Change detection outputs
BEGIN
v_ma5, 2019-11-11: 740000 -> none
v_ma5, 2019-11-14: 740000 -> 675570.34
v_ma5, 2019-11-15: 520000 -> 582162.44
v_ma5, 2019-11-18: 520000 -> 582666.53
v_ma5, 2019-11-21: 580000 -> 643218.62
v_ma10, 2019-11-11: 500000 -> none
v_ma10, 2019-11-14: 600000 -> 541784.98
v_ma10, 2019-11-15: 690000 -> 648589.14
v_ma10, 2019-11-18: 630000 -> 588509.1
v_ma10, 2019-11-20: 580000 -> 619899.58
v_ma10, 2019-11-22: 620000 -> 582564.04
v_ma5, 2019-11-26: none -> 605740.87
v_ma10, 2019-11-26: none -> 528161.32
END
#### What you need to do
Each line of the entries where the string "none" occurs should be shown.

#### Task result
v_ma5, 2019-11-11: 740000 -> none
v_ma10, 2019-11-11: 500000 -> none
v_ma5, 2019-11-26: none -> 605740.87
v_ma10, 2019-11-26: none -> 528161.32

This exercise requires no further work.